[Recorded data]
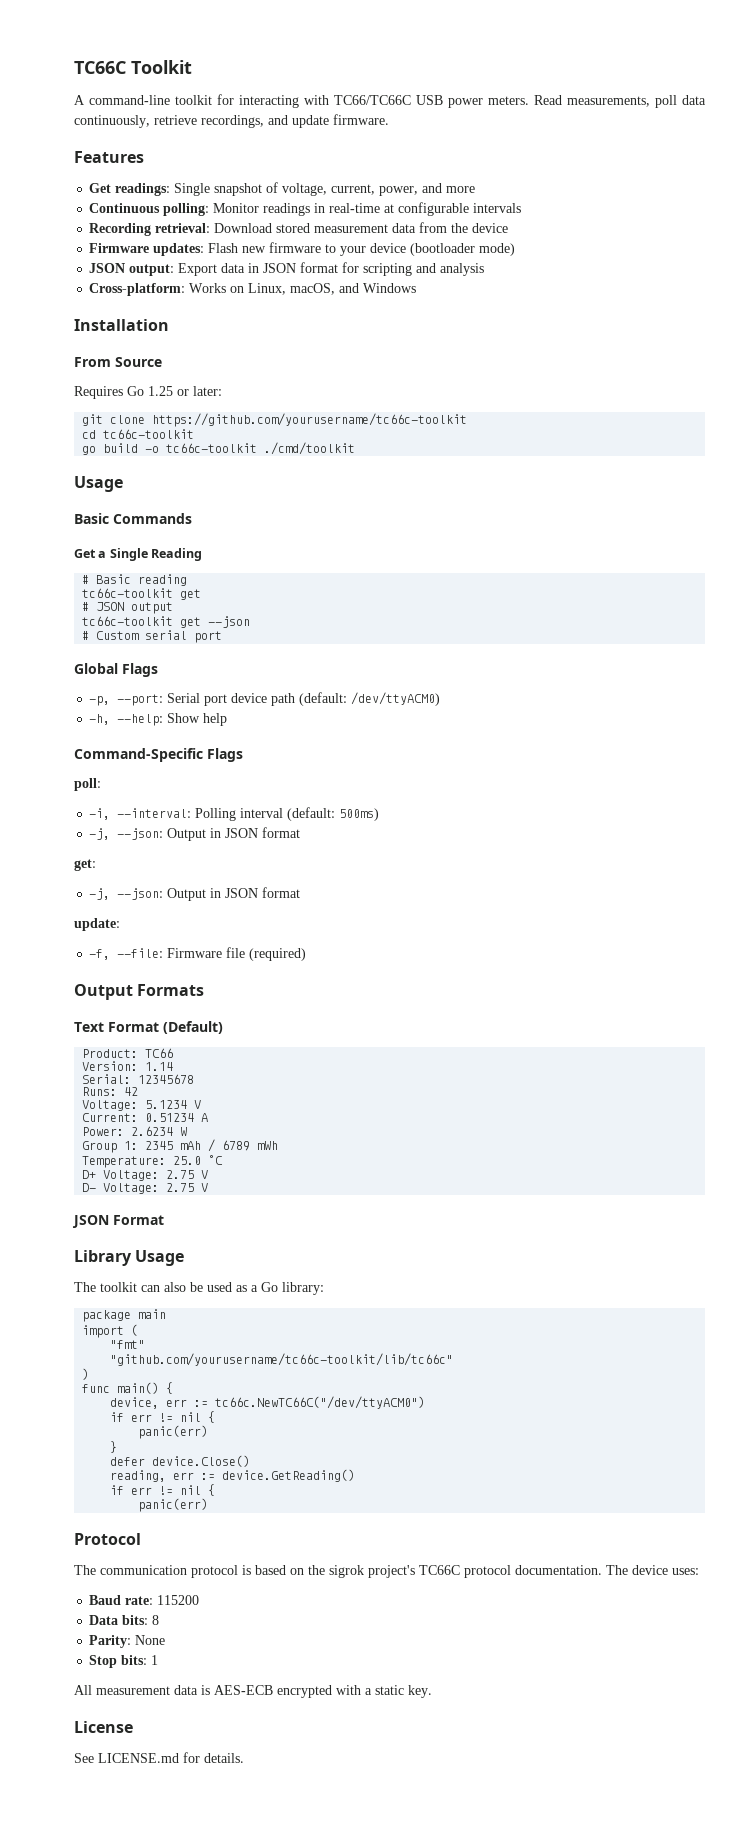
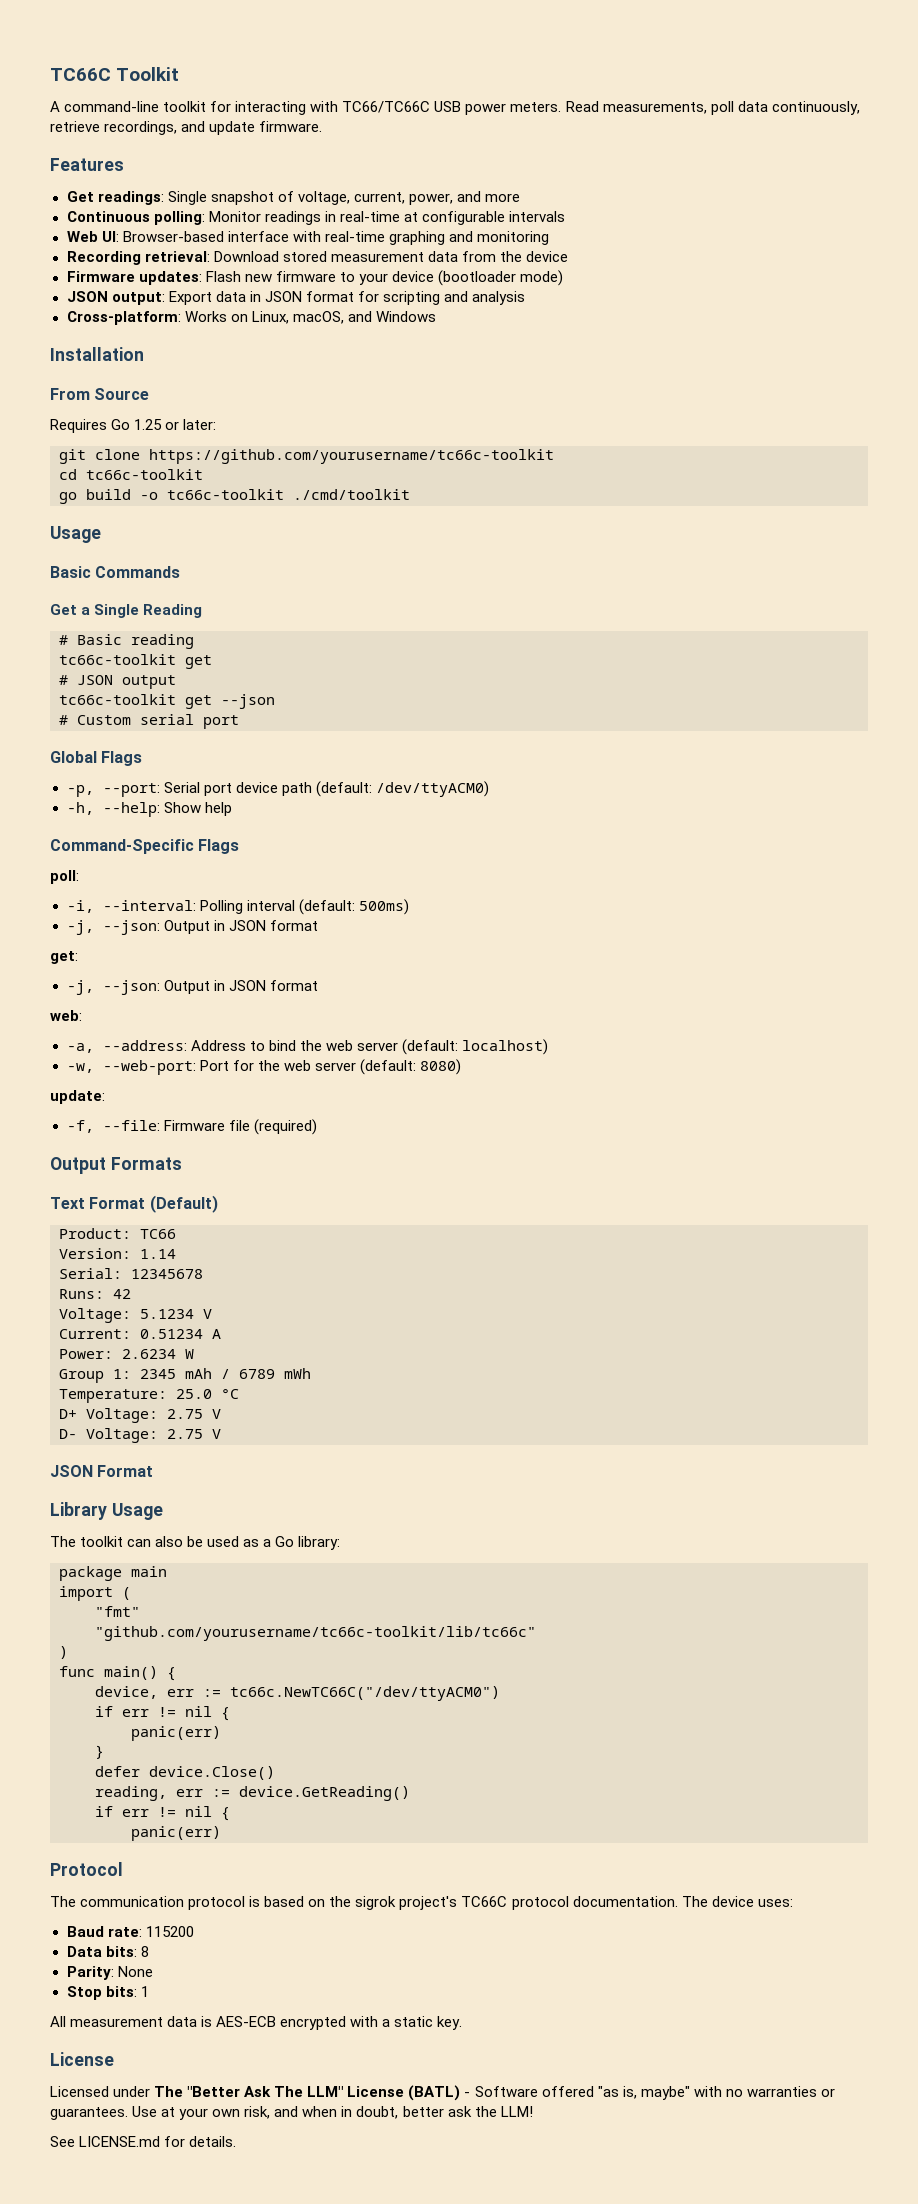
+ Web UI: Browser-based interface with real-time graphing and monitoring
+ web:
+ -a, --address: Address to bind the web server (default: localhost)
+ -w, --web-port: Port for the web server (default: 8080)
+ Licensed under The "Better Ask The LLM" License (BATL) - Software offered "as is, maybe" with no warranties or guarantees. Use at your own risk, and when in doubt, better ask the LLM!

◆ Problem to solve ◆
Find the lines above holding the word "default" and show them.

◆ Answer to the exercise ◆
+ -a, --address: Address to bind the web server (default: localhost)
+ -w, --web-port: Port for the web server (default: 8080)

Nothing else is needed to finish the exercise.